What to do:
When you transcribe the listing that follows, keep every line exact and omit the pictures.

Extracted information:
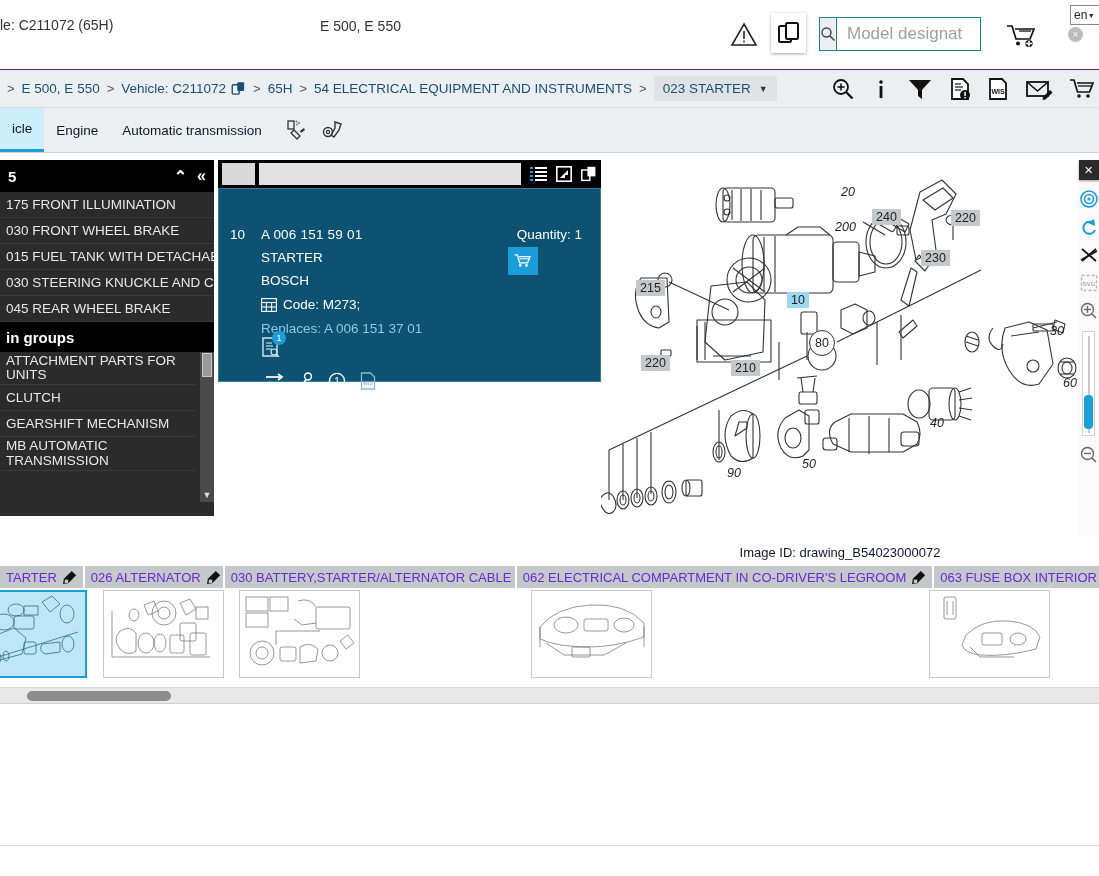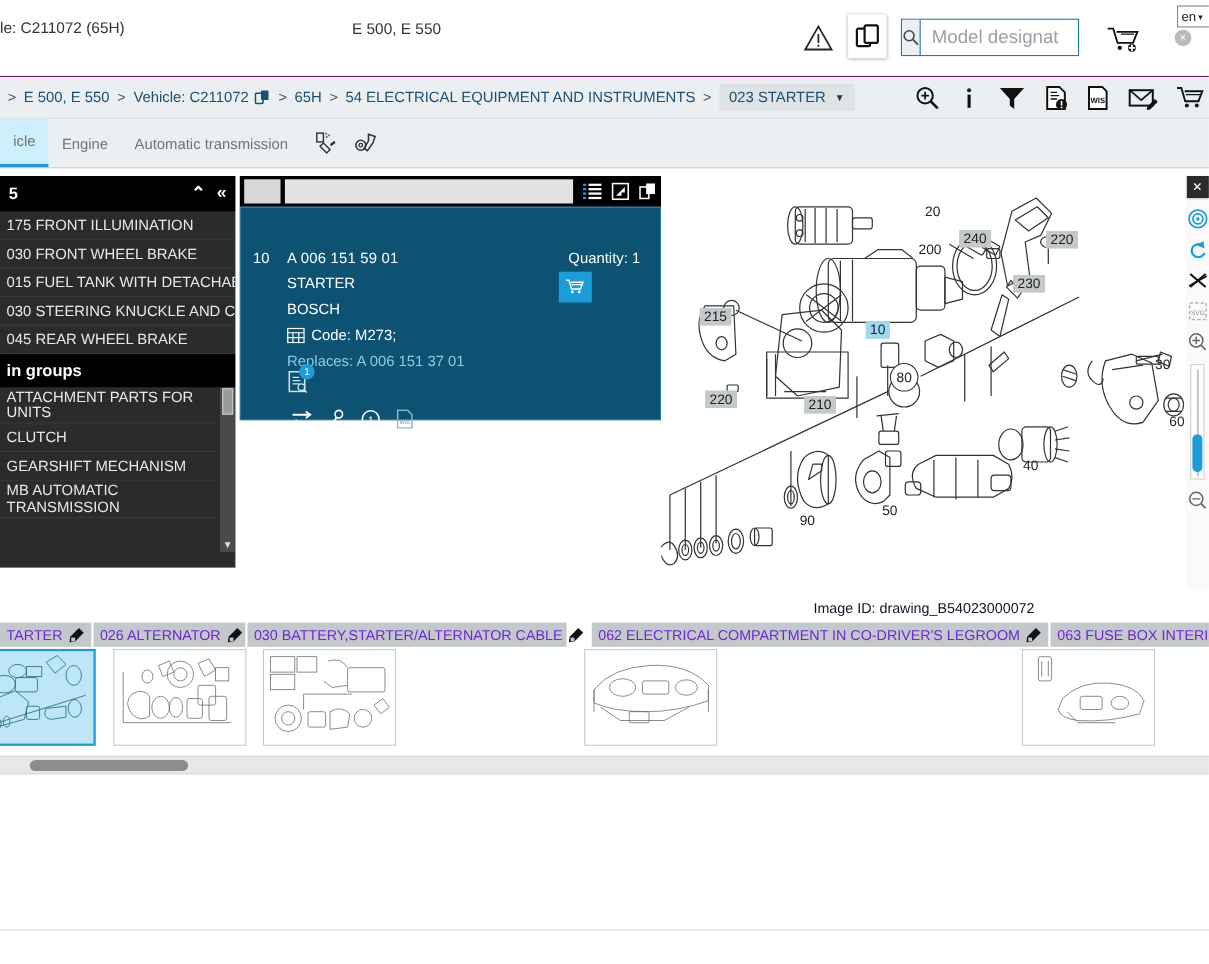--- a/index.html
+++ b/index.html
@@ -76,21 +76,21 @@
   .crumbicons > span { cursor: pointer; display: block; }
 
   
   .tabbar {
     position: absolute; left: 0; top: 108px; width: 1099px; height: 45px;
     background: #eceff1; border-bottom: 1px solid #cfd2d4;
   }
   .tabs { position: absolute; left: 0; top: 0; display: flex; align-items: stretch; height: 44px; }
   .tab {
     display: flex; align-items: center; padding: 4px 12px; font-size: 13.5px;
-    color: #737373; cursor: pointer; white-space: nowrap;
+    color: #0f172a; cursor: pointer; white-space: nowrap;
   }
   .tab.active { background: #cdeefb; border-bottom: 3px solid #1b9dd9; }
   .tabicons { display: flex; align-items: center; gap: 14px; padding: 0 10px; }
   .tabicons > span { cursor: pointer; }
   .tabsearch {
     position: absolute; left: 910px; top: 115px; width: 190px; height: 33px;
     border: 1px solid #b6babd; background: #fff; display: flex;
   }
   .tabsearch .sbtn {
     width: 35px; border-right: 1px solid #c9cdd0; background: #f3f4f5;
@@ -165,21 +165,21 @@
 
   
   .diagram {
     position: absolute; left: 601px; top: 160px; width: 478px; height: 376px;
     background: #fff; overflow: hidden;
   }
   .callout {
     position: absolute; background: #c3c8cb; color: #222; font-size: 12.5px;
     padding: 1px 4px; cursor: pointer;
   }
-  .callout.plain { background: transparent; }
+  .callout.plain { background: transparent; font-style: italic; }
   .callout.sel { background: #9ed7ef; color: #123; }
   .callout.circ {
     background: #fff; border: 1px solid #333; border-radius: 50%;
     width: 26px; height: 26px; display: flex; align-items: center; justify-content: center; padding: 0;
   }
   .imgid {
     position: absolute; left: 601px; top: 545px; width: 478px;
     text-align: center; font-size: 13px; color: #0f172a;
   }
 
@@ -769,21 +769,21 @@
     </div>
     <div class="striptab" style="width:290px;">
       <span>030 BATTERY,STARTER/ALTERNATOR CABLE</span>
       <span>
         <svg width="14" height="14" viewBox="0 0 16 16">
           <path d="M1 10 L10 1 l5 5 l-9 9 l-6 1 z" fill="#111"></path>
           <rect x="2" y="11" width="4" height="4" fill="#c3c8cb"></rect>
         </svg>
       </span>
     </div>
-    <div class="striptab" style="width:428px;margin-left:21px;">
+    <div class="striptab" style="width:428px;">
       <span>062 ELECTRICAL COMPARTMENT IN CO-DRIVER'S LEGROOM</span>
       <span>
         <svg width="14" height="14" viewBox="0 0 16 16">
           <path d="M1 10 L10 1 l5 5 l-9 9 l-6 1 z" fill="#111"></path>
           <rect x="2" y="11" width="4" height="4" fill="#c3c8cb"></rect>
         </svg>
       </span>
     </div>
     <div class="striptab" style="width:175px;">
       <span>063 FUSE BOX INTERIOR</span>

Response:
--- a/index.html
+++ b/index.html
@@ -76,21 +76,21 @@
   .crumbicons > span { cursor: pointer; display: block; }
 
   
   .tabbar {
     position: absolute; left: 0; top: 108px; width: 1099px; height: 45px;
     background: #eceff1; border-bottom: 1px solid #cfd2d4;
   }
   .tabs { position: absolute; left: 0; top: 0; display: flex; align-items: stretch; height: 44px; }
   .tab {
     display: flex; align-items: center; padding: 4px 12px; font-size: 13.5px;
-    color: #737373; cursor: pointer; white-space: nowrap;
+    color: #0f172a; cursor: pointer; white-space: nowrap;
   }
   .tab.active { background: #cdeefb; border-bottom: 3px solid #1b9dd9; }
   .tabicons { display: flex; align-items: center; gap: 14px; padding: 0 10px; }
   .tabicons > span { cursor: pointer; }
   .tabsearch {
     position: absolute; left: 910px; top: 115px; width: 190px; height: 33px;
     border: 1px solid #b6babd; background: #fff; display: flex;
   }
   .tabsearch .sbtn {
     width: 35px; border-right: 1px solid #c9cdd0; background: #f3f4f5;
@@ -165,21 +165,21 @@
 
   
   .diagram {
     position: absolute; left: 601px; top: 160px; width: 478px; height: 376px;
     background: #fff; overflow: hidden;
   }
   .callout {
     position: absolute; background: #c3c8cb; color: #222; font-size: 12.5px;
     padding: 1px 4px; cursor: pointer;
   }
-  .callout.plain { background: transparent; }
+  .callout.plain { background: transparent; font-style: italic; }
   .callout.sel { background: #9ed7ef; color: #123; }
   .callout.circ {
     background: #fff; border: 1px solid #333; border-radius: 50%;
     width: 26px; height: 26px; display: flex; align-items: center; justify-content: center; padding: 0;
   }
   .imgid {
     position: absolute; left: 601px; top: 545px; width: 478px;
     text-align: center; font-size: 13px; color: #0f172a;
   }
 
@@ -769,21 +769,21 @@
     </div>
     <div class="striptab" style="width:290px;">
       <span>030 BATTERY,STARTER/ALTERNATOR CABLE</span>
       <span>
         <svg width="14" height="14" viewBox="0 0 16 16">
           <path d="M1 10 L10 1 l5 5 l-9 9 l-6 1 z" fill="#111"></path>
           <rect x="2" y="11" width="4" height="4" fill="#c3c8cb"></rect>
         </svg>
       </span>
     </div>
-    <div class="striptab" style="width:428px;margin-left:21px;">
+    <div class="striptab" style="width:428px;">
       <span>062 ELECTRICAL COMPARTMENT IN CO-DRIVER'S LEGROOM</span>
       <span>
         <svg width="14" height="14" viewBox="0 0 16 16">
           <path d="M1 10 L10 1 l5 5 l-9 9 l-6 1 z" fill="#111"></path>
           <rect x="2" y="11" width="4" height="4" fill="#c3c8cb"></rect>
         </svg>
       </span>
     </div>
     <div class="striptab" style="width:175px;">
       <span>063 FUSE BOX INTERIOR</span>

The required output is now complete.